# Paramedic girl or a guy?



## Liya (Nov 2, 2009)

Hello everyone,
I always wanted to become a paramedic, and after spending 2 years in college for pre-meds, I'm thinking to go for paramedic.  But I have a question: is there's a preference for a guy when they hiring for new people?  I mean it bothers me because I'm a small bodied girl =) LOL well I weight 100 pounds, would that be a factor I will have a hard time finding a job?  I know it sounds silly, but most paramedics I saw are guys, and I don't want to work for something I wouldn't be able to get a job.


----------



## ZVNEMT (Nov 2, 2009)

I've rarely seen any discrimination based on sex, race, creed, orientation. at least w/ the companies around here... i see bariatric units where the crew is 2 small women the don't weight as much as my right leg.... combined... you'll be fine... if anything you have an advantage over the excessively fat guys... good luck

[edit] with the present equipment used today, physical strength isn't a big issue... hydraulic stretchers... winches on bari trucks. should you come across a situation you can't handle, you can always call for assistance [/edit]


----------



## Akulahawk (Nov 3, 2009)

Most of the services I've ever worked for simply have a series of physical tests. You pass the tests, you're good to go. One of my partners was a woman who was probably 100 lbs soaking wet in her uniform & boots... she knew and used good, proper lifting mechanics and could lift and move large patients as well as anyone I'd ever worked with, male or female. Don't let your size hold you back! Besides, there's more assistive devices available now than even a few years ago.


----------



## phabib (Nov 3, 2009)

Small girls in my program get through the lift tests just fine once they get proper lifting technique down.


----------



## Seaglass (Nov 3, 2009)

What they all said. If you want it, don't worry about discrimination. 

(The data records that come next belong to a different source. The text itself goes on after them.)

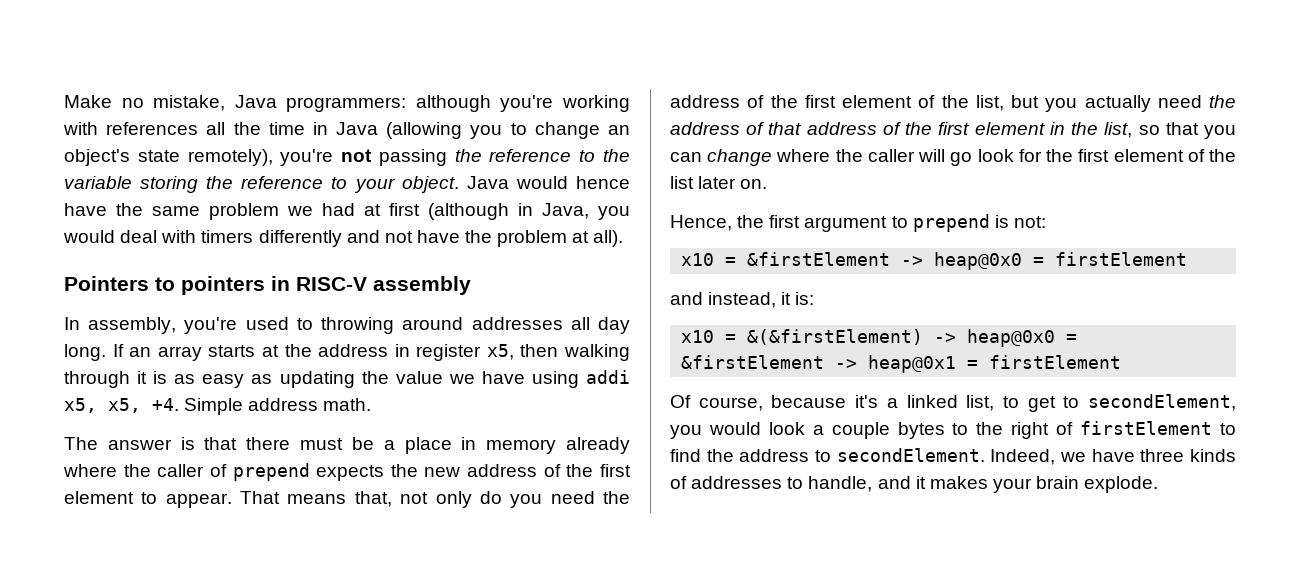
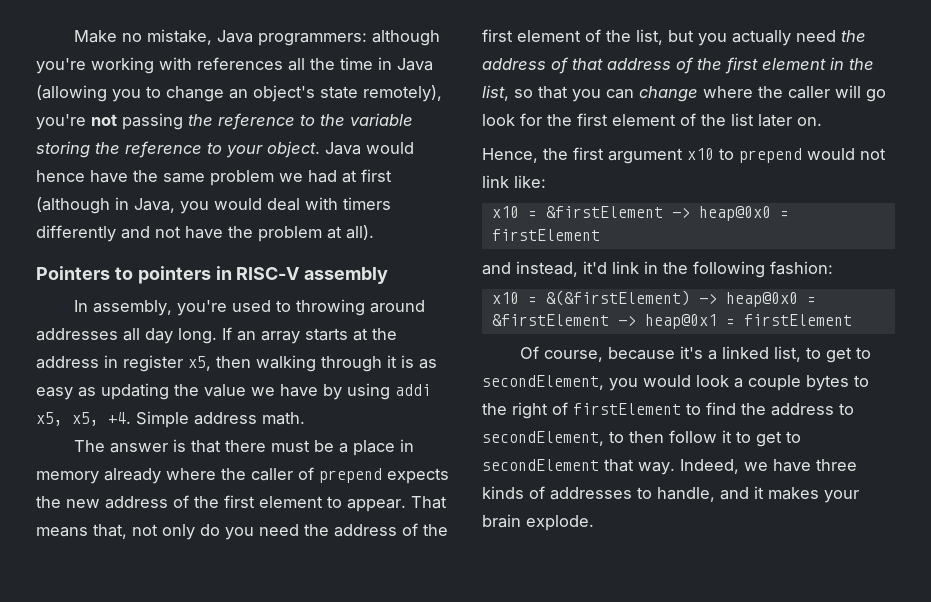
- If an array starts at the address in register x5, then walking through it is as easy as updating the value we have using addi x5, x5, +4.
+ If an array starts at the address in register x5, then walking through it is as easy as updating the value we have by using addi x5, x5, +4.
- Hence, the first argument to prepend is not:
+ Hence, the first argument x10 to prepend would not link like:
- and instead, it is:
+ and instead, it'd link in the following fashion:
- Of course, because it's a linked list, to get to secondElement, you would look a couple bytes to the right of firstElement to find the address to secondElement.
+ Of course, because it's a linked list, to get to secondElement, you would look a couple bytes to the right of firstElement to find the address to secondElement, to then follow it to get to secondElement that way.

I'm an average-sized girl. Never had any trouble getting hired that I think could be chalked up to my gender, and I work for a pretty redneck place. I think I had to work harder at lifting than my guy friends at first, but I'm fine with it now.


----------



## bunkie (Nov 3, 2009)

My instructor is a male medic, my secondary instructor is a female medic. I haven't seen an issue so far but I'm not in the field. And I dont get any crap for being a thin female from any of my fellow students (mostly tall/muscled males).


----------



## Sasha (Nov 3, 2009)

I'm a tiny, 98lb woman, and I'm a paramedic. I didn't find it hard to get or keep a job. you may get partners who percieve you as weak without even giving you the chance to prove you can lift your fair share, but they're butt heads and will get over it once you prove them wrong. 

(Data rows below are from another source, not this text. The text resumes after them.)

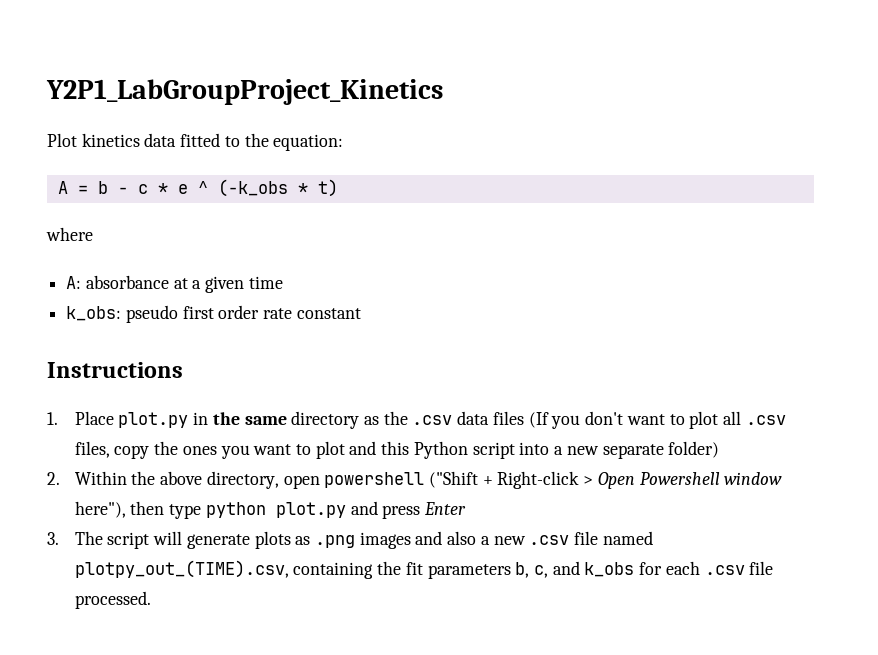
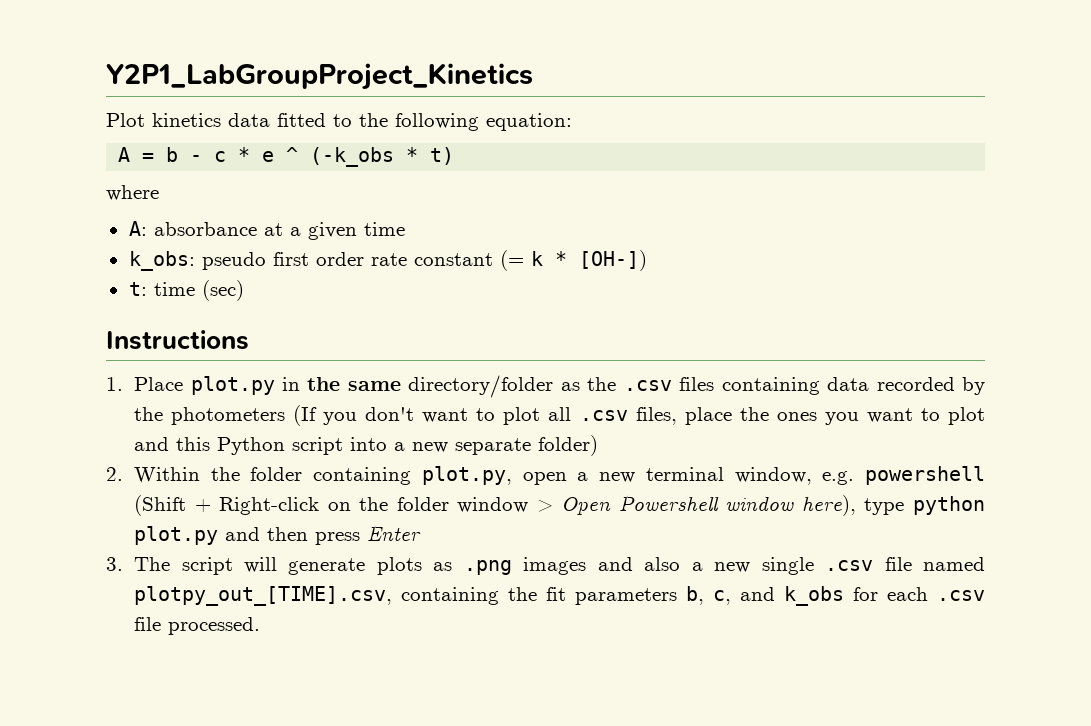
- Plot kinetics data fitted to the equation:
+ Plot kinetics data fitted to the following equation:
- k_obs: pseudo first order rate constant
+ k_obs: pseudo first order rate constant (= k * [OH-])
+ t: time (sec)
- 1. Place plot.py in the same directory as the .csv data files (If you don't want to plot all .csv files, copy the ones you want to plot and this Python script into a new separate folder)
+ 1. Place plot.py in the same directory/folder as the .csv files containing data recorded by the photometers (If you don't want to plot all .csv files, place the ones you want to plot and this Python script into a new separate folder)
- 2. Within the above directory, open powershell ("Shift + Right-click > Open Powershell window here"), then type python plot.py and press Enter
+ 2. Within the folder containing plot.py, open a new terminal window, e.g. powershell (Shift + Right-click on the folder window > Open Powershell window here), type python plot.py and then press Enter
- 3. The script will generate plots as .png images and also a new .csv file named plotpy_out_(TIME).csv, containing the fit parameters b, c, and k_obs for each .csv file processed.
+ 3. The script will generate plots as .png images and also a new single .csv file named plotpy_out_[TIME].csv, containing the fit parameters b, c, and k_obs for each .csv file processed.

As previously stated, as long as you can pass the physicals and lift tests, you should be good. Compared to some, I've been in EMS a relatively short time, (about a year and a half.) but, I've never encountered discrimination because of my gender.


----------



## EMSLaw (Nov 3, 2009)

I've seen plenty of female paramedics.  Some of them are slight, some of them are larger, but it doesn't seem to make a difference (and frankly, I could care less as long as they know their stuff).  

It might also depend on where you are, a little bit.  Paramedics around here rarely move patients.  Since we have tiered response, they have BLS crews for that.


----------



## JonTullos (Nov 3, 2009)

Some of the best EMTs/medics I've ever seen have been women.  Don't let that hold you back, go for it!  Go for it!


----------



## firecoins (Nov 3, 2009)

JonTullos said:


> Some of the best EMTs/medics I've ever seen have been women.  Don't let that hold you back, go for it!  Go for it!

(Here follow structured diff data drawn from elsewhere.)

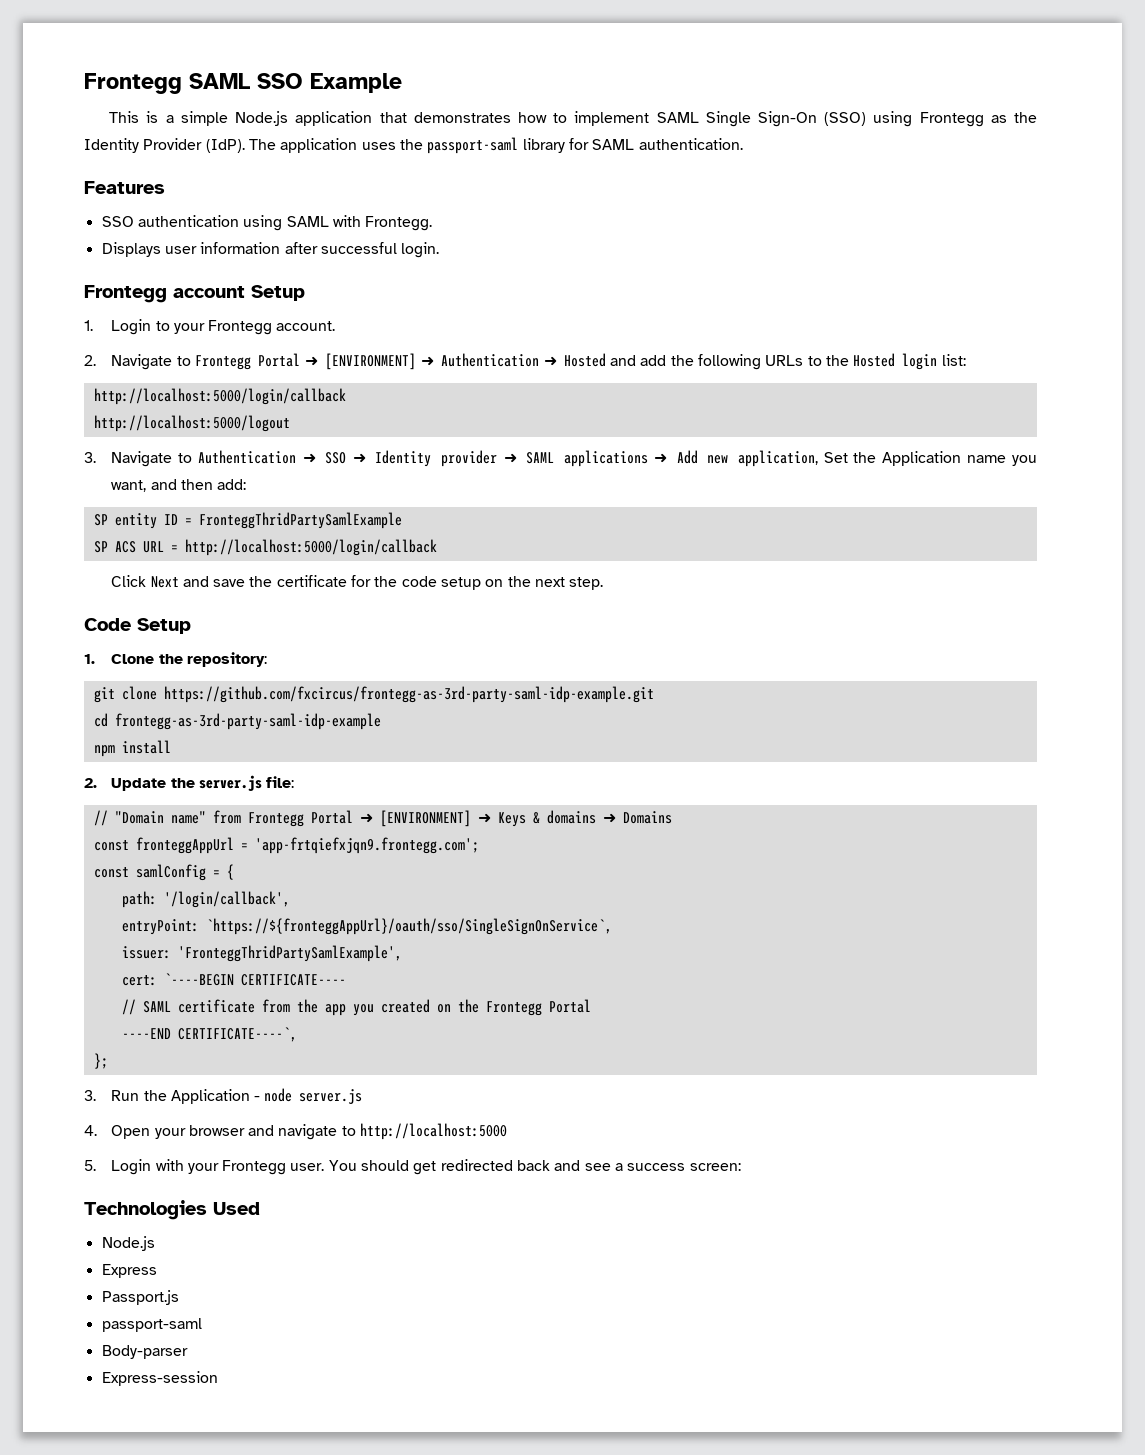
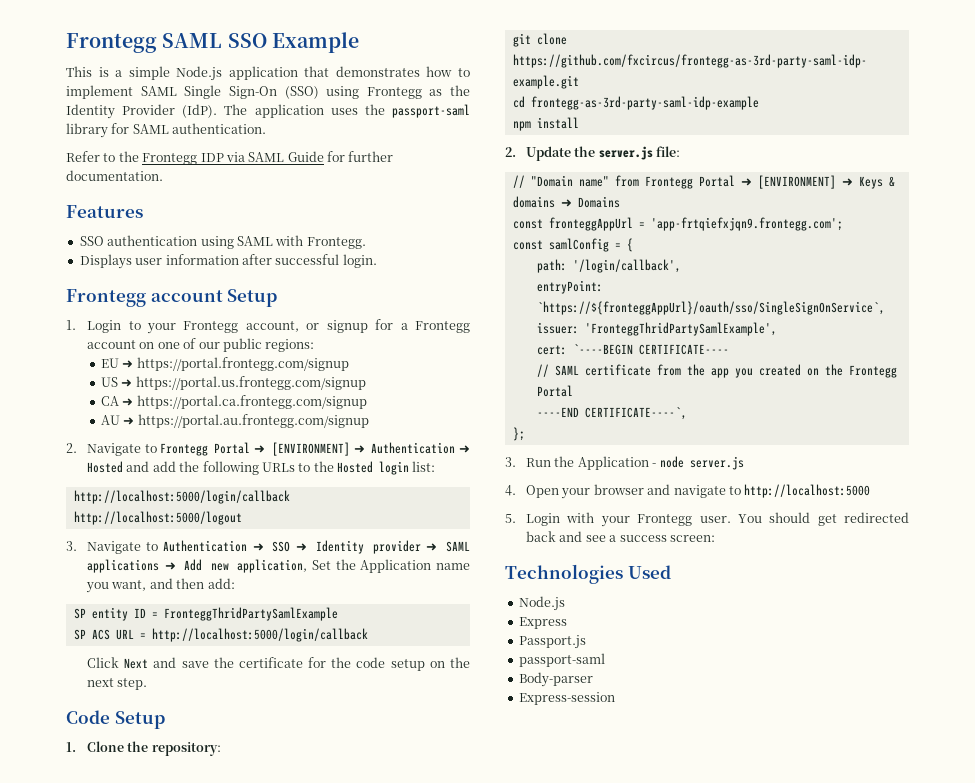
+ Refer to the Frontegg IDP via SAML Guide for further documentation.
- 1. Login to your Frontegg account.
+ 1. Login to your Frontegg account, or signup for a Frontegg account on one of our public regions:
+ EU ➜ https://portal.frontegg.com/signup
+ US ➜ https://portal.us.frontegg.com/signup
+ CA ➜ https://portal.ca.frontegg.com/signup
+ AU ➜ https://portal.au.frontegg.com/signup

some have have been women and some have been men and the rest were God. Or at least they thought they were.


----------



## Liya (Nov 3, 2009)

Thanks everyone! =)  Oh I'm so happy to hear I'm not the only one, I can start school right now =))).  But no, seriously, that question always bothered me.  My dad is the one who is holding me back, he thinks physically I won't be able to do it, but I'm not that weak: I'm working out.  I went to scool for pre meds for 2 years, but couldn't decide what specifically I wanted to do.  I just want to help people-save lives, do everything possible, not just one little area (I think I was born to do that).  All the paramedics in the area I live are guys, but now they'll have to accept a girl =).


----------



## firecoins (Nov 3, 2009)

tell your dad where to stick it.


----------



## So Cal EMT (Nov 3, 2009)

Remember that you will likely have a partner. I have never heard of someone operating a rig alone. (althought it may happen somewhere) I for one would love to have a female partner. I think it makes for a good balance. Work together as a team and you can leverage each others physical and mental abilities. Its a "partnership" for a reason!!!

I also think its natural that you may find as a woman you are better at handling/taking the lead on certain parts of the job than your male partner. Good luck!!!


----------



## firetender (Nov 3, 2009)

atropine said:


> you should have no problem getting a job, are you Hot?, that helps too, not alot of hot women in ems.^_^



At least you're consistent in your wisdom.


----------



## imurphy (Nov 3, 2009)

Over the years I've worked with male and female partners. Never had a problem with any of the females. Sure, when they start out I have to teach them how to properly lift the strecher in and out, but I have to do that with my male partners too. 

Either gender, using good lifting technique is all you need. Once you do that, you're set. When it gets down to treatment of the patient, there's no difference.

The reason you may have seen more male medics in the field would really stem from the late 80's and early 90's when we had to lift the strecher and patient directly onto the rig (anyone remember the York-2's?). But they were differnet times, when it was percieved as a "man's job" and it just took time to change. 

In my time I've seen the move from 2 person lifts, to 1 & 1/2 lifts to a powered lift on the back of the rig (Google "Ambulance CEN Europe" to see what I'm talking about!). 

So no, it wont hold you back. The only thing that can, is you!


----------



## firetender (Nov 3, 2009)

Go for it, and remember, you don't have to act like one of the boys to be one of the boys. Let the boys be boys. You be who you are.

You know, just for the heckuvit, think about this.

Most indigenous Medicine people segregate women who are on their moon (menses) from sacred ceremonies. At first glance you'd think that's highly unfair and discriminatory, but if you look a little deeper you find the roots go back to the understanding that women, _through whom new life actually emerges_, have power that far surpasses anything the Medicine Man can muster!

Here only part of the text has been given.